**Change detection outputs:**

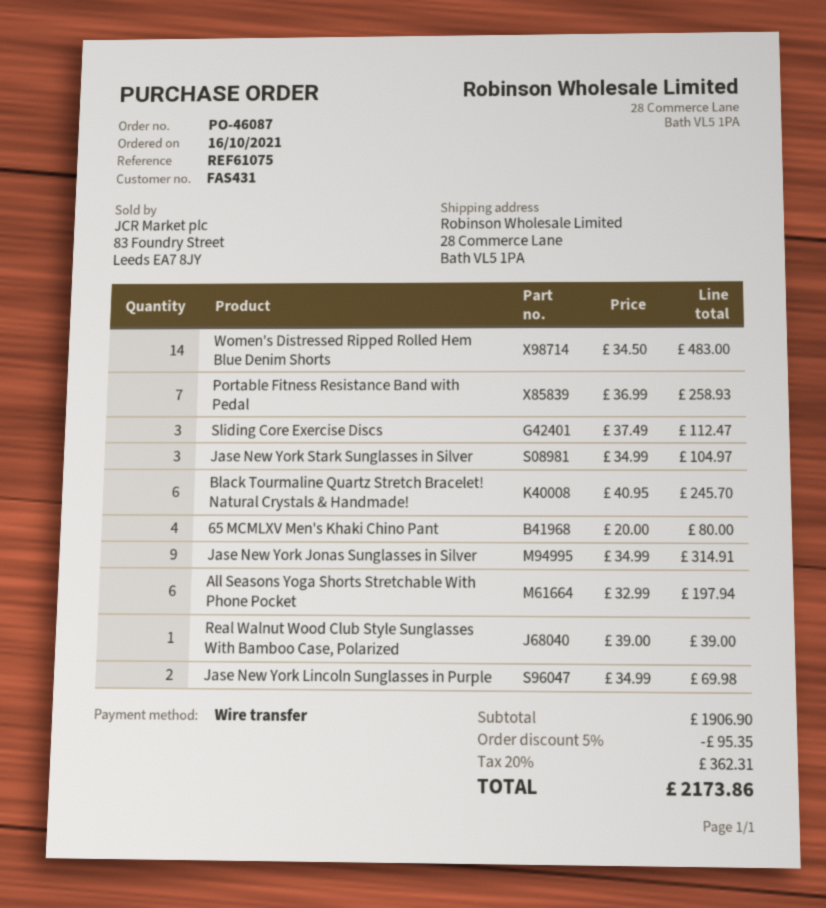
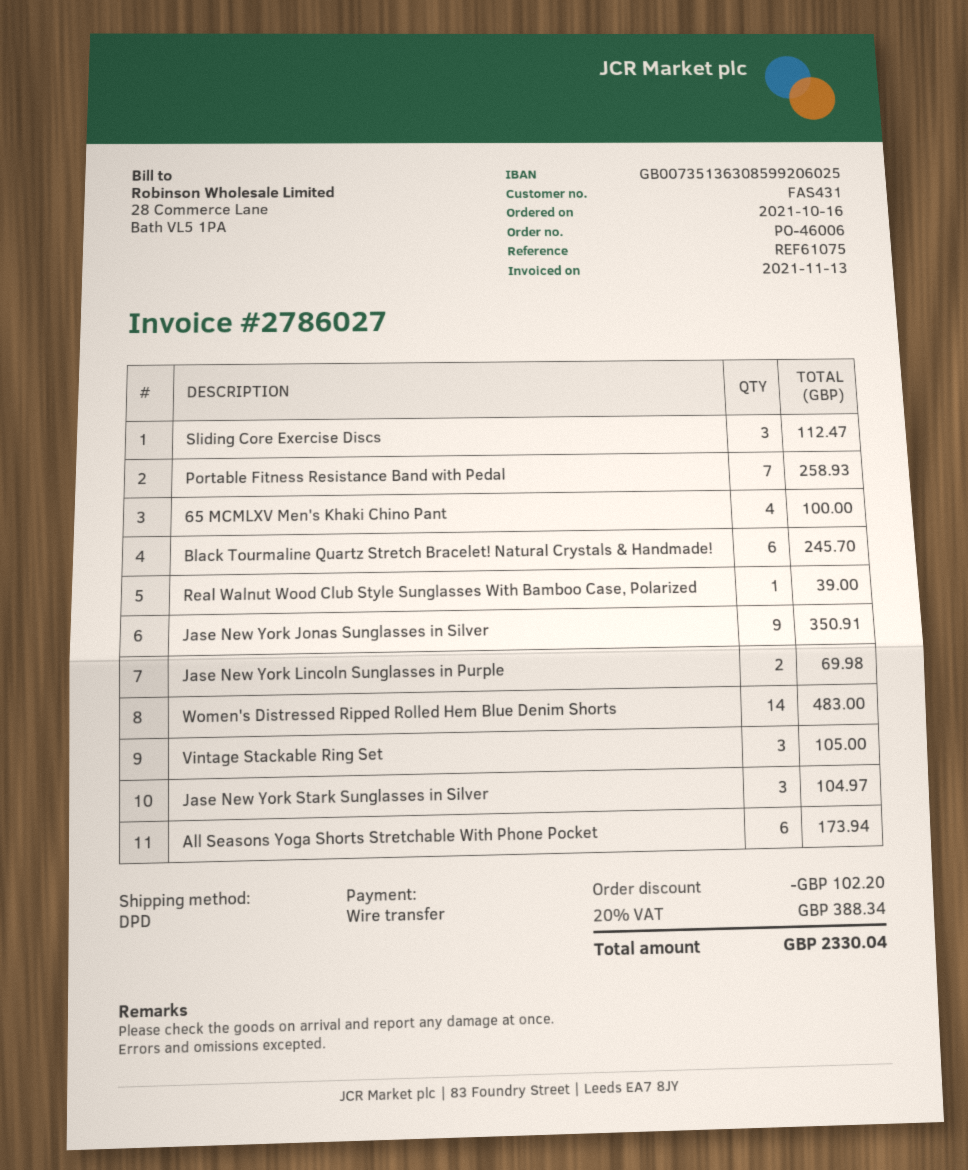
order number: PO-46087 -> PO-46006
65 MCMLXV Men's Khaki Chino Pant: 4 for 80.00 -> 4 for 100.00
Jase New York Jonas Sunglasses in Silver: 9 for 314.91 -> 9 for 350.91
All Seasons Yoga Shorts Stretchable With Phone Pocket: 6 for 197.94 -> 6 for 173.94
Vintage Stackable Ring Set: none -> 3 for 105.00
discount: 95.35 -> 102.20
tax: 20% = 362.31 -> 20% = 388.34
total: 2173.86 -> 2330.04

**Aim of the exercise:**
Exclude the pictures and print the rest of the data exactly.

**Solved problem:**
order number: PO-46087 -> PO-46006
65 MCMLXV Men's Khaki Chino Pant: 4 for 80.00 -> 4 for 100.00
Jase New York Jonas Sunglasses in Silver: 9 for 314.91 -> 9 for 350.91
All Seasons Yoga Shorts Stretchable With Phone Pocket: 6 for 197.94 -> 6 for 173.94
Vintage Stackable Ring Set: none -> 3 for 105.00
discount: 95.35 -> 102.20
tax: 20% = 362.31 -> 20% = 388.34
total: 2173.86 -> 2330.04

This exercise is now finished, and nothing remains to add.